And you don't have to settle for emotional abuse, you only get one life.
Of course that was that. Why should she change? you toe the line, fearful of another bout of sulking. She gets to behave how she likes and when she deigns to speak to you again, you're so grateful you don't bring up her behaviour...
What's in it for her to change. Sounds like she likes things just the way they are.
It's you that has to say no, I'm not taking this life any more. It is destroying me.
She sounds awful and quite abusive and also as though she isn't afraid to involve the children in her abuse of you.
I enjoyed your thread title but am sorry to read the post. What do you want to do in this relationship where there is no communication or respect for you?
You have my sympathies - I suppose you should give her the opportunity to know how seriously you are taking this and how unhappy it is making you. Other people's 'normal' is another persons 'completely unacceptable / strange' so you do at least need to be explicit with her about to what degree this is an unsustainable approach from her to your relationship. Then, if nothing changes, you may be happier elsewhere. Everyone needs to feel valued and loved.

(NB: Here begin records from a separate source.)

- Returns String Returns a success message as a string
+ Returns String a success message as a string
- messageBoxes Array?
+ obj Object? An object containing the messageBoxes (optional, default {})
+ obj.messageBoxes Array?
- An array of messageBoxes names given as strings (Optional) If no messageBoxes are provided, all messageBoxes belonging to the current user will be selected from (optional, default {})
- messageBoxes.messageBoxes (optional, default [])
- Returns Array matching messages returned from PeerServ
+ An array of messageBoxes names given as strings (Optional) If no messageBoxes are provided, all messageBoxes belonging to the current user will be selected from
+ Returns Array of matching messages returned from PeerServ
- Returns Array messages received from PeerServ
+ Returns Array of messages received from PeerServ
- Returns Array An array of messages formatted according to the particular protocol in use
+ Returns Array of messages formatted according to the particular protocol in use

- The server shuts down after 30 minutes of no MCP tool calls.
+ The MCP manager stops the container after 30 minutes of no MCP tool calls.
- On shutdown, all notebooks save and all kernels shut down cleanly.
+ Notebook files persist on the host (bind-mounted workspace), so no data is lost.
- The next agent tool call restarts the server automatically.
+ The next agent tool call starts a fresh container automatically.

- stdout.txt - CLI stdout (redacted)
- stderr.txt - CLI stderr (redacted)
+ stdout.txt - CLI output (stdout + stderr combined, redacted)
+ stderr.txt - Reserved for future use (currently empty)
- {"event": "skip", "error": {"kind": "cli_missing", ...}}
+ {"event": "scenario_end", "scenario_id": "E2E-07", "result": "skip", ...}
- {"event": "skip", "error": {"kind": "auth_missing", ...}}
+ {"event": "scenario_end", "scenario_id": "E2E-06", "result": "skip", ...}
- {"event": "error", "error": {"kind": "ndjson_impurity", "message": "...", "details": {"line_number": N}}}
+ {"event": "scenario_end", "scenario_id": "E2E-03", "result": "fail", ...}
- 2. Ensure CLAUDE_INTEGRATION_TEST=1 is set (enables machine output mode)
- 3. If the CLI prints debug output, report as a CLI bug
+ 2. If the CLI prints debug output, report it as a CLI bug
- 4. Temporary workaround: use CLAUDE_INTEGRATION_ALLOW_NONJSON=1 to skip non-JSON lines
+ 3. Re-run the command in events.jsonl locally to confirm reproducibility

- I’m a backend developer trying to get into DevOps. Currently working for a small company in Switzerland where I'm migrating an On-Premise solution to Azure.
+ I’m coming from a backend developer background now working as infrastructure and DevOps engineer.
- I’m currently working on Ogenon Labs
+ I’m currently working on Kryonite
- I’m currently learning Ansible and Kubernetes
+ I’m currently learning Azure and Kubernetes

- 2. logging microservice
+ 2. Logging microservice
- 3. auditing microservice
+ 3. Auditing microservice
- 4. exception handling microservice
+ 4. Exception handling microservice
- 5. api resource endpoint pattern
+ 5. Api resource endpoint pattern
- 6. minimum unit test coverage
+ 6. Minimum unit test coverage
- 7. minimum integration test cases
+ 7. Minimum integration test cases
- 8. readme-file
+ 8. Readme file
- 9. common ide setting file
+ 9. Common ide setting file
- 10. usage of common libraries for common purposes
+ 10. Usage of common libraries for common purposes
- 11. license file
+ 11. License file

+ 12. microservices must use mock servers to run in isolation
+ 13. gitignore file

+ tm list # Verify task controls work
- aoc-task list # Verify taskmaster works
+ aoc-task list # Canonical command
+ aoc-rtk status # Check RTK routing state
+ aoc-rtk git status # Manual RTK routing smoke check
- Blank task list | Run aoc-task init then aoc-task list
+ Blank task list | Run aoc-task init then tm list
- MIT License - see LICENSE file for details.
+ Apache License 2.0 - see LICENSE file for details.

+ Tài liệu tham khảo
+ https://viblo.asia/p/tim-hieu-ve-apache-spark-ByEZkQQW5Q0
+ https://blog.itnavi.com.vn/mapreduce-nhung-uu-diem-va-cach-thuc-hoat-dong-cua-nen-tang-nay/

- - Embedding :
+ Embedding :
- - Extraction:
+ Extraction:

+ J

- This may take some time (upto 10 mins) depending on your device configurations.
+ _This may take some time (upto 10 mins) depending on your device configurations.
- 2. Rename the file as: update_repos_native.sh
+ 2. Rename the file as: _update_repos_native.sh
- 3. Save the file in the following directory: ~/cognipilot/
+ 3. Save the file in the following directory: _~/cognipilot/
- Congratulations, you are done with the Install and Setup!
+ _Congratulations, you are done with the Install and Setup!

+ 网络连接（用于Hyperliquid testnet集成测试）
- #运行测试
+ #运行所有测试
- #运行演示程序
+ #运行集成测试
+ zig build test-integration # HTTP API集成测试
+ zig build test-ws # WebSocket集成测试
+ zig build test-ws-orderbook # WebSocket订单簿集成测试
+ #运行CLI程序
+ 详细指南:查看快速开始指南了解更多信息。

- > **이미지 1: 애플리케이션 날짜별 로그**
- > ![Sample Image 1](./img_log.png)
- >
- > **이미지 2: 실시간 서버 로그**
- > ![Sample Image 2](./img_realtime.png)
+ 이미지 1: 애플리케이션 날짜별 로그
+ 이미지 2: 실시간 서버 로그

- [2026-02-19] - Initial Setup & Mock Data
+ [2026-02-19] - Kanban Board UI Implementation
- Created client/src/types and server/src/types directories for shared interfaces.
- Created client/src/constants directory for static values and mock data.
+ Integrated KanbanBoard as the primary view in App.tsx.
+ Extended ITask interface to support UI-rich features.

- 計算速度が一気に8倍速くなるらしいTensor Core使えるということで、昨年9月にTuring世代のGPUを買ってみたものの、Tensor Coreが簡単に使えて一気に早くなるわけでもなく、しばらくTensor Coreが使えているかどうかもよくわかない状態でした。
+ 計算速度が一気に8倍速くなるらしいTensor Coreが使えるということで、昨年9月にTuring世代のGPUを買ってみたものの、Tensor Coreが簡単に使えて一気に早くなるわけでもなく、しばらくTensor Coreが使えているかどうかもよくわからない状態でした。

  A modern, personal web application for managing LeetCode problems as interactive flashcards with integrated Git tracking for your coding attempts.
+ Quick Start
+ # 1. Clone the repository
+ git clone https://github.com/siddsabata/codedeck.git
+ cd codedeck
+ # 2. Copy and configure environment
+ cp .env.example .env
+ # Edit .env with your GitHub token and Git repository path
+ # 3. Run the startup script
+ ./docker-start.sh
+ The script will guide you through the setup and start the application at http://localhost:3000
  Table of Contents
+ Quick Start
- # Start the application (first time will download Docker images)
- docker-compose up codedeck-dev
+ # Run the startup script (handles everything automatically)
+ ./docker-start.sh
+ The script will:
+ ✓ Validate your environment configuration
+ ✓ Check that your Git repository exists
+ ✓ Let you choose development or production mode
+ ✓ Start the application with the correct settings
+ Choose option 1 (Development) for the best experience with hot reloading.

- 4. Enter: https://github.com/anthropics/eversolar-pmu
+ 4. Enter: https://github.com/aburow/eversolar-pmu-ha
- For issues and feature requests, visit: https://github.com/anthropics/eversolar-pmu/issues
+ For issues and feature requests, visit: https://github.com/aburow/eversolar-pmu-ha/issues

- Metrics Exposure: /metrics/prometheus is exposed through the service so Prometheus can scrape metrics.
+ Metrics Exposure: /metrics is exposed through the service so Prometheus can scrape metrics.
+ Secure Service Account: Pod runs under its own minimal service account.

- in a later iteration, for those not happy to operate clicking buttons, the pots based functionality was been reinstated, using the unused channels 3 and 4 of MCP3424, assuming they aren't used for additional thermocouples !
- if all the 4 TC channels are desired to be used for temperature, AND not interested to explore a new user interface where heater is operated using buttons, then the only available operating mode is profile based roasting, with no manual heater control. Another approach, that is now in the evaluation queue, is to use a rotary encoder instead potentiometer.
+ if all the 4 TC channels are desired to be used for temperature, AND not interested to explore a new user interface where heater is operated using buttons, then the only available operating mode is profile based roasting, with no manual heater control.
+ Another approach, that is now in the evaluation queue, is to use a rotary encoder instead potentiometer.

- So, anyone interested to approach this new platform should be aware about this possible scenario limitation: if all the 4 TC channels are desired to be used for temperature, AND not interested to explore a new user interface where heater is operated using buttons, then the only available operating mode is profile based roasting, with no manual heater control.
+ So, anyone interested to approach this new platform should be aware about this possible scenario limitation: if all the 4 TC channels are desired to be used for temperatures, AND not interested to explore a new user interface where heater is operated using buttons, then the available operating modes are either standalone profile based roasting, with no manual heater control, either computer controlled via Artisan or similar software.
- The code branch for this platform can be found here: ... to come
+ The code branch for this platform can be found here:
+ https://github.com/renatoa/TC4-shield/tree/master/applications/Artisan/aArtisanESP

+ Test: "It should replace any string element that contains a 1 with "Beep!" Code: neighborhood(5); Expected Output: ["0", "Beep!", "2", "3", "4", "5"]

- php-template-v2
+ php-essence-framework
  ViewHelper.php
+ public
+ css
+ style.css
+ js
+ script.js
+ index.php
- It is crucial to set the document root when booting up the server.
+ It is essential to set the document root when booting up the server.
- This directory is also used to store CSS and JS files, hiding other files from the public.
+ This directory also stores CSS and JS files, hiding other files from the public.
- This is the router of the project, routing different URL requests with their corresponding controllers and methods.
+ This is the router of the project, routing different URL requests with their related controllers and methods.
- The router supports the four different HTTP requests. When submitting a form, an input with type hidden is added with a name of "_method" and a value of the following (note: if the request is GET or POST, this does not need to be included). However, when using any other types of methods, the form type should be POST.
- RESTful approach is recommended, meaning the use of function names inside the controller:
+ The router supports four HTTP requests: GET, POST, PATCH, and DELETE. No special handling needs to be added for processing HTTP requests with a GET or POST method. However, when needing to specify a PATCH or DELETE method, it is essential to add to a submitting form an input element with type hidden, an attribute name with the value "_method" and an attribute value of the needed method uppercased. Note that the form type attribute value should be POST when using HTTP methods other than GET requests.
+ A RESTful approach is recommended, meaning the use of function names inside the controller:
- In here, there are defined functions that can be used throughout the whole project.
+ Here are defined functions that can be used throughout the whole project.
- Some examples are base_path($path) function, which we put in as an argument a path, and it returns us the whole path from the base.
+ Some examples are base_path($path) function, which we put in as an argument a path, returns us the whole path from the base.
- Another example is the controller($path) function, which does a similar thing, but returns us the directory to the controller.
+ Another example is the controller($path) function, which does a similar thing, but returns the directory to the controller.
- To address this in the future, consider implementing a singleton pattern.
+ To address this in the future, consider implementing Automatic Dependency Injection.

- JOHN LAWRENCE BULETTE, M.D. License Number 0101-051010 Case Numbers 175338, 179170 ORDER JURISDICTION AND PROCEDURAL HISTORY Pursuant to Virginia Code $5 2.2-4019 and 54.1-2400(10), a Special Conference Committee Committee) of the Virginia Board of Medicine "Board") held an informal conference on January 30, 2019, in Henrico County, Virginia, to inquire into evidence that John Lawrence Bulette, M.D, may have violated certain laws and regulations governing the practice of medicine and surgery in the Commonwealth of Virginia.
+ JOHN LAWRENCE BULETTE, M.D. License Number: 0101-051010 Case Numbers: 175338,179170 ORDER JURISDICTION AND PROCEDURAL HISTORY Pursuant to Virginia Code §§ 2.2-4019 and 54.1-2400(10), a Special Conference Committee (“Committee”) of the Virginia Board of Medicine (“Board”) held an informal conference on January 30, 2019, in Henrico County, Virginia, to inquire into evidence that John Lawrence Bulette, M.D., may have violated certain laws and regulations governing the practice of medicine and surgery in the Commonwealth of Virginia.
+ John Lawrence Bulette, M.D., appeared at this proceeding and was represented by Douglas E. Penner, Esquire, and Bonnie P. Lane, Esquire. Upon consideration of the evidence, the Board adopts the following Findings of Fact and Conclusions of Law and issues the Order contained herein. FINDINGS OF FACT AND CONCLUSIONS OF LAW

and the trip to Kilimanjaro where she was left to care for a 5 and a 6 year old on her own? How did that get negotiated and who paid for it?
I'm so sorry you are dealing with this OP. It sounds almost exactly like my parents' relationship. My mum does the silent treatment with my dad for months on end and used to do it with me and my sister when we were kids. It's emotionally abusive behavior and horribly painful. My parents have stayed together for 30+ years (long story) and are two of the most miserable people I know. I have grown up with a very messed up view of relationships and see a therapist because of it. You owe it to yourself and your son's to live a happy healthy life.
This is going faster than I anticipated! Thanks - Charbon - yes it was paid for by 'family funds' and it was negotiated in advance. I don't think that was the issue really. She'd gone on holiday with family members in February this year to India and this was also paid for by us as a family and I looked after the children in the UK while she was there. I was also fine by that. It was quite a relaxing time really.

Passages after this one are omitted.